Treadmill exercise has primarily been used to evaluate the effects of running on bone homeostasis (Barengolts et al., 1993, Barengolts et al., 1994, Peng et al., 1994, Peng et al., 1997). Previous studies have demonstrated that treadmill running increased bone formation and decreased bone resorption in growing rats, resulting in increases in BMD and trabecular microarchitecture in weight bearing sites (Barengolts et al., 1994, Peng et al., 1994). In our female mature model, while BMD of OVX exercised rats increased to approximately the same extent as Sham, and NTX decreased, our running exercise had a more modest effect on BMD compared to previous results from jumping rat models (Iwamoto et al., 2004, Iwamoto et al., 2005, Hagihara et al., 2009, Honda et al., 2003). This difference may be related to the significantly higher principal tension, compression and shear strain and strain rates with jumping compared to treadmill running (Milgrom et al., 2000).
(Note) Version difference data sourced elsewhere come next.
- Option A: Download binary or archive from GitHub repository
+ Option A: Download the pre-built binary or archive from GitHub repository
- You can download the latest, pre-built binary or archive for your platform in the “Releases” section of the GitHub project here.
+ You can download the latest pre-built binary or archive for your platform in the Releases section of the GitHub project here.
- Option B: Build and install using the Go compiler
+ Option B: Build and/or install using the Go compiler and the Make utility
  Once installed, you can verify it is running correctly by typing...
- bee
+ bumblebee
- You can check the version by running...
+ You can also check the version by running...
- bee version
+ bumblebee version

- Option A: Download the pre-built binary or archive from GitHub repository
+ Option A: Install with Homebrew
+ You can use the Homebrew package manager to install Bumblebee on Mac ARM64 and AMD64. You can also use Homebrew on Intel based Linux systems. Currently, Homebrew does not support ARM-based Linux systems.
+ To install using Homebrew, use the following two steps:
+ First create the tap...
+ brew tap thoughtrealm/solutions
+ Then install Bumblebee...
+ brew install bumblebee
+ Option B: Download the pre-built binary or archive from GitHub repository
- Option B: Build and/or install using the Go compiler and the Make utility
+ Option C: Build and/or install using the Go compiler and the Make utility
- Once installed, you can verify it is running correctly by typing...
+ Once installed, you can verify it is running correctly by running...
It has been reported that high-impact exercise has greater beneficial effect on bone formation and strength (Honda et al., 2003), while running on a treadmill may not create stress levels high enough to reach the bone modeling threshold required, as described by Frost (Frost, 1997) in his mechanostat theory. In addition, it is possible that estrogen loss may have shifted the bone-modeling threshold in OVX rats, thus reducing the anabolic effect of treadmill running in the current study. However, previous studies have reported that rats with high bone turnover (i.e. estrogen-deficient) are more sensitive to loading compared with normal rats (Barengolts et al., 1993, Frost, 1997). Consistent with the current findings, running exercise resulted in reductions in urinary NTX levels in postmenopausal women with osteopenia, an effect that was correlated with improvements in lumbar BMD (Yamazaki et al., 2004).
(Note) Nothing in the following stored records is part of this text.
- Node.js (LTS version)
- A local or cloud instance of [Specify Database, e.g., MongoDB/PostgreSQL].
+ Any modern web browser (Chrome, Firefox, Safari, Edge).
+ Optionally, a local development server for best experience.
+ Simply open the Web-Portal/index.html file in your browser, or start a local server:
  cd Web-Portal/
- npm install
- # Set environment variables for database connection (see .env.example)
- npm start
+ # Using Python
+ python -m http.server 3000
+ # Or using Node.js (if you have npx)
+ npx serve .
In addition to the load-based effects of exercise on the regulation of bone homeostasis, it is possible that some of the preventive bone effects could be attributed to the inhibition of fat mass accumulation post-OVX. A recent publication has focused on the interactions between fat and bone (Reid, 2008). Although a direct role of visceral fat in regulating bone resorption has not been established, obesity has been linked to chronic inflammation that could result in upregulation of proinflammatory cytokines or hormones and thus increased osteoclastogenesis (Cao, 2011). However, weight loss has been reported to result in elevations in bone resorption markers in humans, an effect hypothesized to be associated with reduced skeletal loading rather than loss of fat. In any exercise model it is challenging to separate out the effects of loading from other effects on skeletal physiology. In fact, in the short term, exercise has been reported to increase bone resorption markers in humans (Welsh et al., 1997), while the opposite is true in the longer-term (Phoosuwan et al., 2009), suggesting that the effects of exercise on bone resorption may not be solely loading-based. Thus, the interactions between increasing fat mass and regulation of bone turnover require further exploration.
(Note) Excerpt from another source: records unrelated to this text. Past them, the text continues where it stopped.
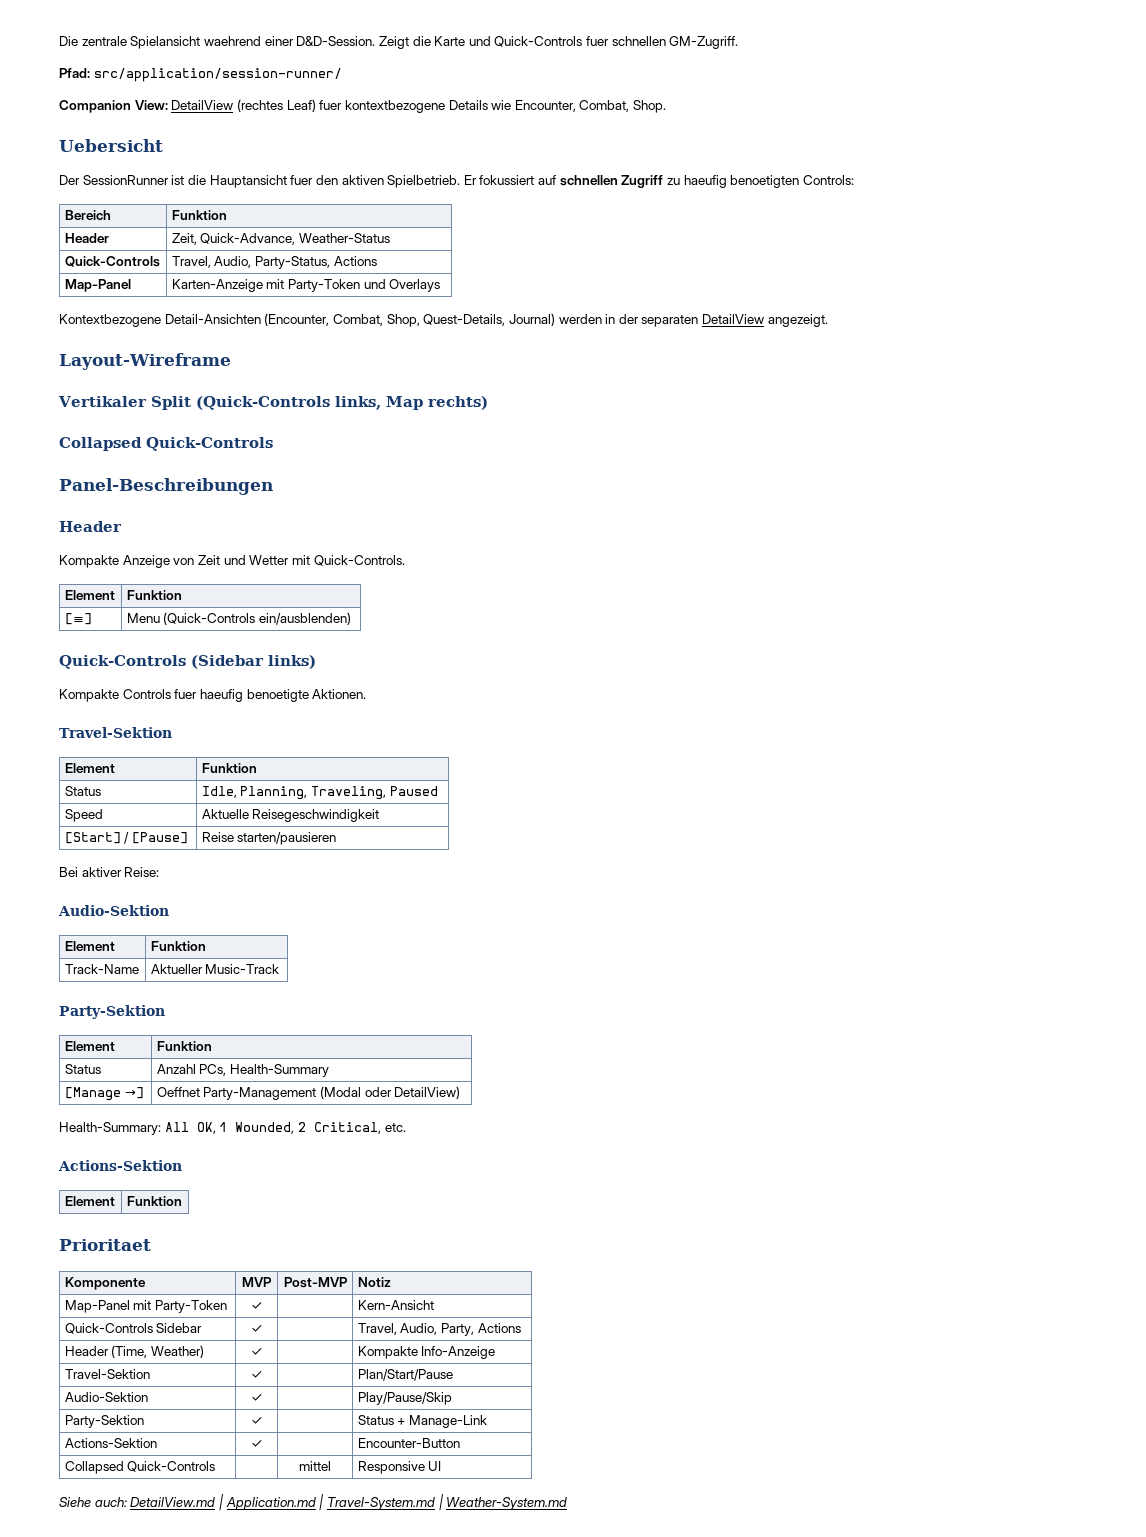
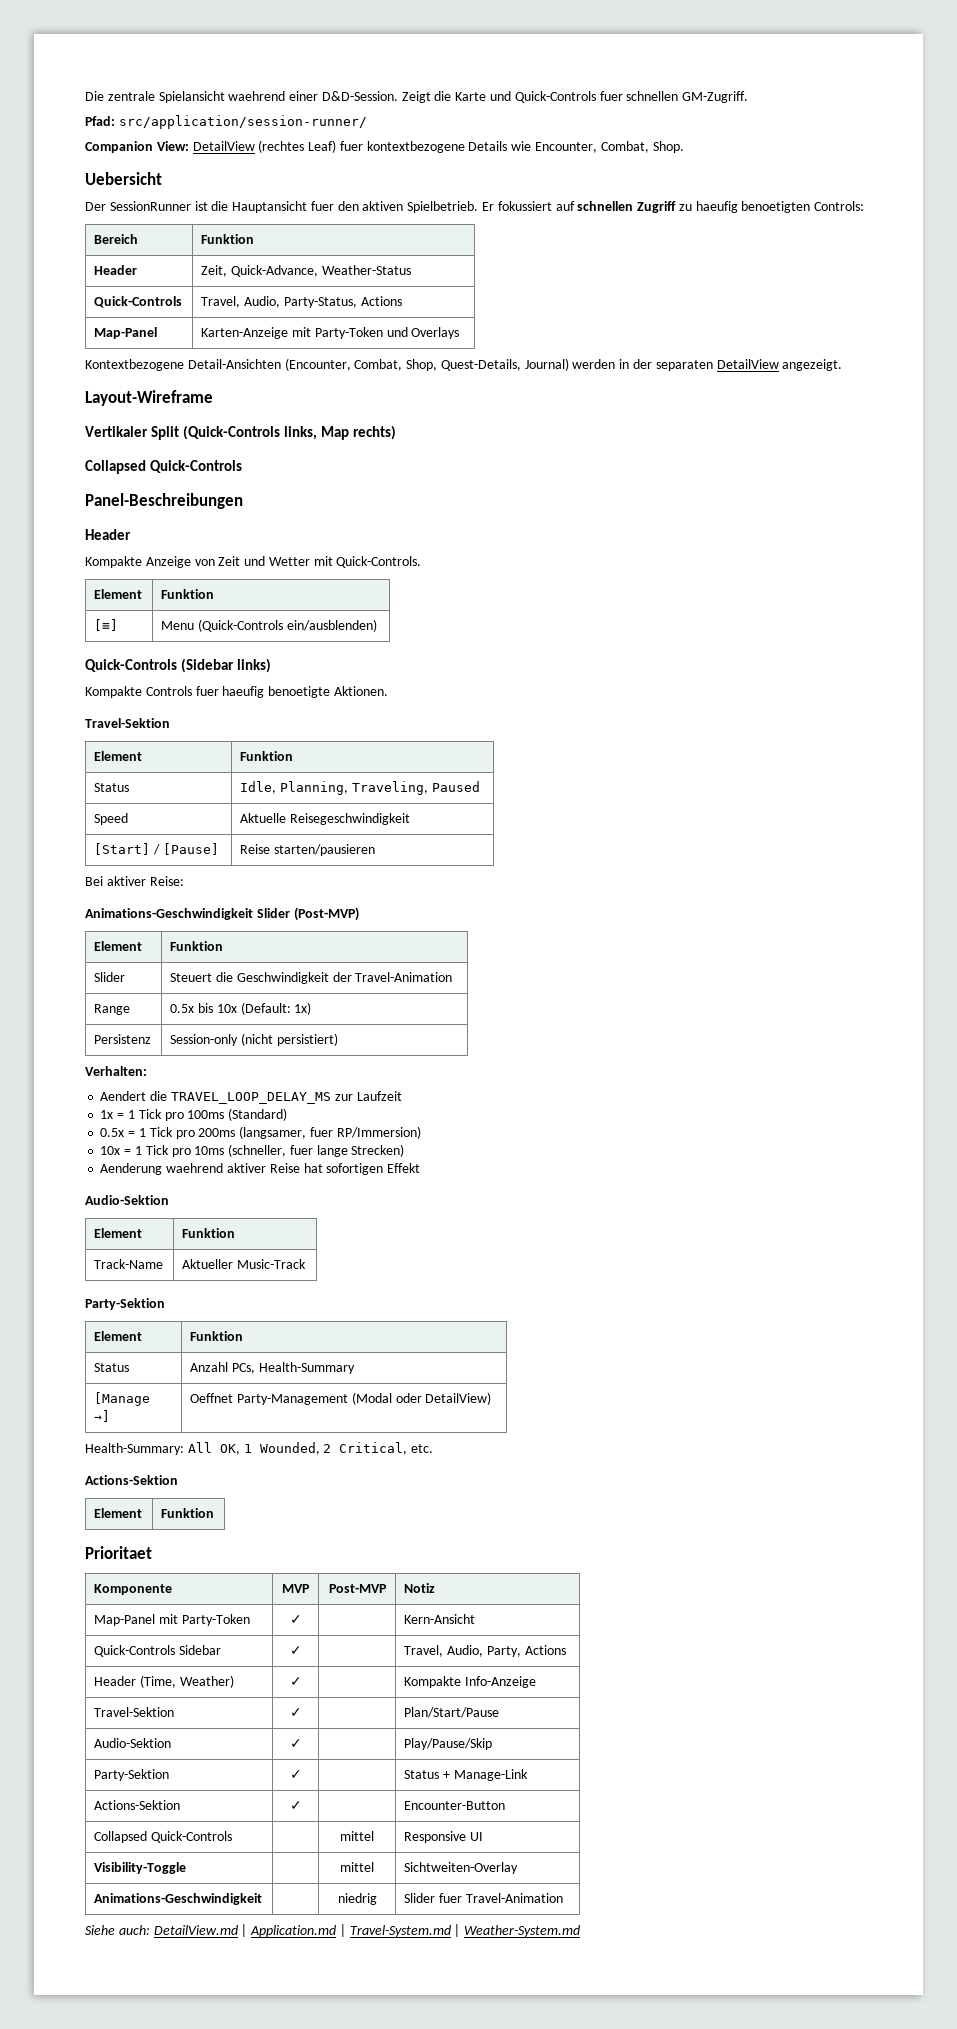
+ Animations-Geschwindigkeit Slider (Post-MVP)
+ Element | Funktion
+ Slider | Steuert die Geschwindigkeit der Travel-Animation
+ Range | 0.5x bis 10x (Default: 1x)
+ Persistenz | Session-only (nicht persistiert)
+ Verhalten:
+ Aendert die TRAVEL_LOOP_DELAY_MS zur Laufzeit
+ 1x = 1 Tick pro 100ms (Standard)
+ 0.5x = 1 Tick pro 200ms (langsamer, fuer RP/Immersion)
+ 10x = 1 Tick pro 10ms (schneller, fuer lange Strecken)
+ Aenderung waehrend aktiver Reise hat sofortigen Effekt
+ Visibility-Toggle | | mittel | Sichtweiten-Overlay
+ Animations-Geschwindigkeit | | niedrig | Slider fuer Travel-Animation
The expression of sclerostin in bone is also regulated by the mechanical loading environment (Robling et al., 2008). Thus, sclerostin is considered an important mediator of the anabolic effects of loading, and in the catabolic effects of unloading. Herein, the combination therapy of Scl-Ab and running exercise did not further impact bone formation and strength relative to the Scl-Ab, perhaps due to the robust bone effects of Scl-Ab relative to our treadmill exercise model.

In summary, weekly treatment with a low dose of Scl-Ab increased bone formation, bone mass, and bone strength in OVX Wistar mature rats. Running exercise decreased fat mass as well as the bone resorption marker NTX relative to the non-exercised control groups, effects that were associated with a prevention of the deleterious effects of OVX on whole body and femur BMDs. The combination therapy of Scl-Ab and running exercise did not further impact bone mass relative to the Scl-Ab, while it had moderate effect on bone physiology.